The DeLorean DMC-12 became an instant icon in Hollywood automotive history when Back to the Future was released exactly 30 years ago today on July 3, 1985.
And while most people know of the DeLorean thanks to the film, many don’t realize that underneath the flashing lights, extensive wiring, and that super awesome flux capacitor lay a production car that was anything but normal.
The DeLorean DMC-12 was truly one-of-a-kind, and it was the only vehicle ever produced by the DeLorean company.
But as iconic as the car was, it was doomed to have a not-so-Hollywood ending.
The man behind the machine
The DeLorean can be credited back to one man, and one man alone: John DeLorean.
DeLorean was born in the automotive capitol of the world, Detroit, in 1925. In the 1950s he began working as an engineer for the Packard Motor Company, later moving to General Motors (GM), where he developed the Pontiac GTO – a vehicle often described as the first “muscle car.”
He rose quickly through the corporate ranks at GM, eventually becoming the youngest general manager of the Pontiac division. In only a few years time he would become the youngest head of Chevrolet in history.
Due to his success with GM, DeLorean was naturally well known and respected in the automotive industry. He lived a lavish lifestyle (as one would expect from a man of his caliber) but that lifestyle would eventually lead to his fall from grace.
Rise of the DeLorean DMC-12
DeLorean resigned from GM in 1973 and formed his eponymous company.
His goal was to create his dream sports car, a dream he could not accomplish whilst being inhibited by GM’s ideologies and goals.
This dream also couldn’t be completed without a considerable amount of money. In all, $175 million was required to get the project into motion. But with the financial help of the British government, as well as celebrities such as Johnny Carson and Sammy Davis Jr. pitching in, he was able to get the project off the ground.
The first prototype DeLorean DMC-12 was completed by American automotive chief engineer William T. Collins (who was formerly chief engineer at Pontiac), but it would be a long and grueling process before the DeLorean was to be set into mass production.
Many of the original plans for the car were deemed unsuitable, and it eventually underwent a complete re-engineering, which Colin Chapman (founder and owner of Lotus) oversaw.
Official production of the DMC-12 began in 1981 in DeLorean’s factory in Dunmurry, Ireland.
The DMC-12 was fitted with a PRV (Peugeot-Renault-Volvo) fuel injected V6. Its speedometer maxed out at 85 MPH (which Back to the Future fans may find especially interesting, as the DeLorean time machine needed to hit 88 MPH in order to travel through time).
Its gull-wing doors, unpainted stainless-steel body panels, and rear-mounted engine were definitely not common within the automotive industry, and many considered the car highly unusual.
But if the DeLorean’s appearance didn’t scare potential buyers away, its price sure did. It carried a then-hefty price tag of $25,000.
…& the fall
The financial burden that the DMC-12 took on the DeLorean company eventually became too large for production to continue.
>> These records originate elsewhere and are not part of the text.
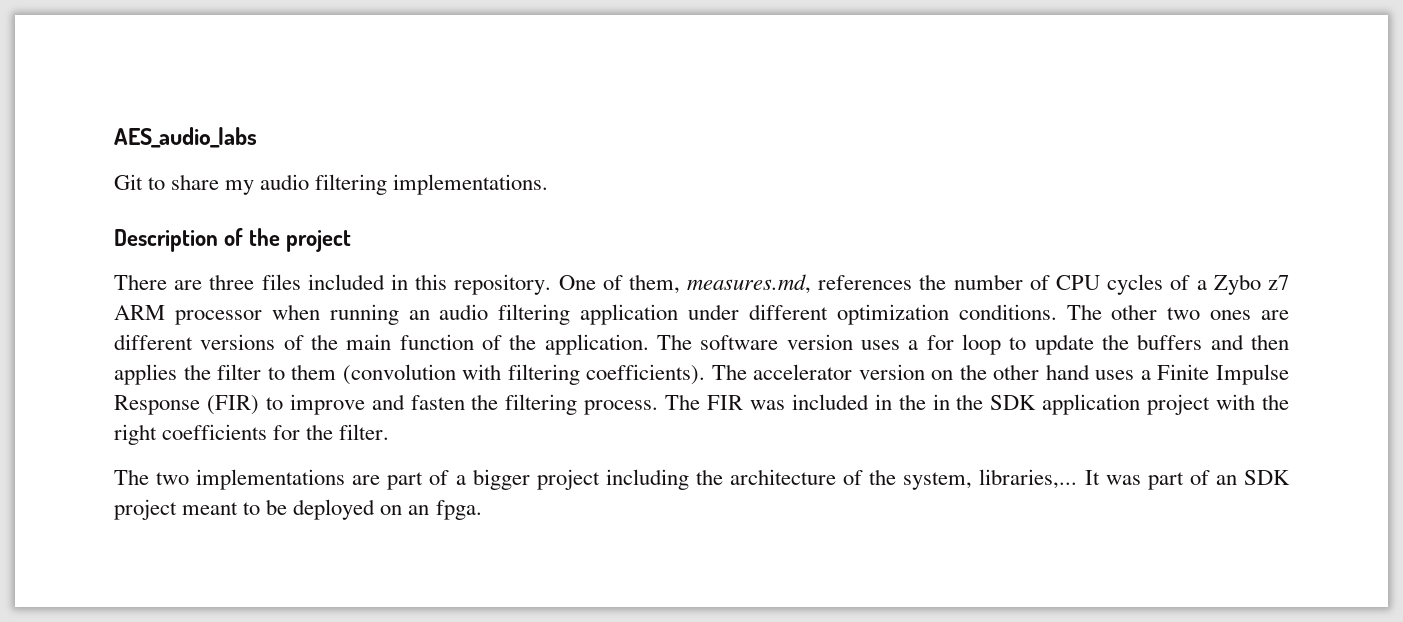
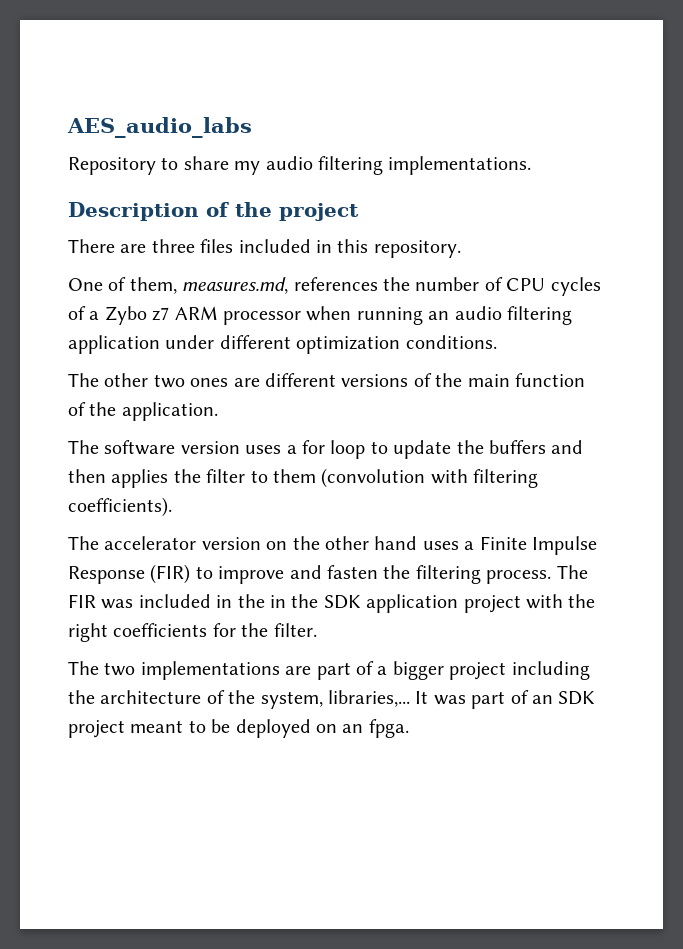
- Git to share my audio filtering implementations.
+ Repository to share my audio filtering implementations.
- There are three files included in this repository. One of them, measures.md, references the number of CPU cycles of a Zybo z7 ARM processor when running an audio filtering application under different optimization conditions. The other two ones are different versions of the main function of the application. The software version uses a for loop to update the buffers and then applies the filter to them (convolution with filtering coefficients). The accelerator version on the other hand uses a Finite Impulse Response (FIR) to improve and fasten the filtering process.
+ There are three files included in this repository.
+ One of them, measures.md, references the number of CPU cycles of a Zybo z7 ARM processor when running an audio filtering application under different optimization conditions.
+ The other two ones are different versions of the main function of the application.
+ The software version uses a for loop to update the buffers and then applies the filter to them (convolution with filtering coefficients).
+ The accelerator version on the other hand uses a Finite Impulse Response (FIR) to improve and fasten the filtering process.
On October 19, 1982, the British government announced the plant would be shuttered.
The burden had fallen hard on John DeLorean as well, who was arrested for drug-trafficking in Los Angeles on that very same day.
DeLorean had been approached by a former drug smuggler turned federal informant several months before his arrest, and the two men engaged in a series of discussions regarding a deal involving cocaine smuggling and money laundering. The hope was that the money from the drug smuggling would save DeLorean’s business.
His trial was highly publicized, and all the while DeLorean maintained that he had been set up by the government. A jury eventually acquitted him in August 1984, but by then the DeLorean motor company was all but a memory.
DeLorean died at age 80 from a stroke on March 19, 2005.
& the rise again?
The DeLorean DMC-12 regained public interest after being showcased in Back to the Future, one year after DeLorean’s acquittal.
It quickly became a collector’s item, and a rare one at that: only about 9000 DMC-12’s were ever produced.
So, perhaps the story did in a strange way have a happy ending. DeLorean may not have created a prestigious car company, but he did create a car that will remain legendary perhaps forever.
Did that outweigh his pain and suffering? Most likely not… but at least the man will always remain a legend and a success in the eyes of Back to the Future fans everywhere.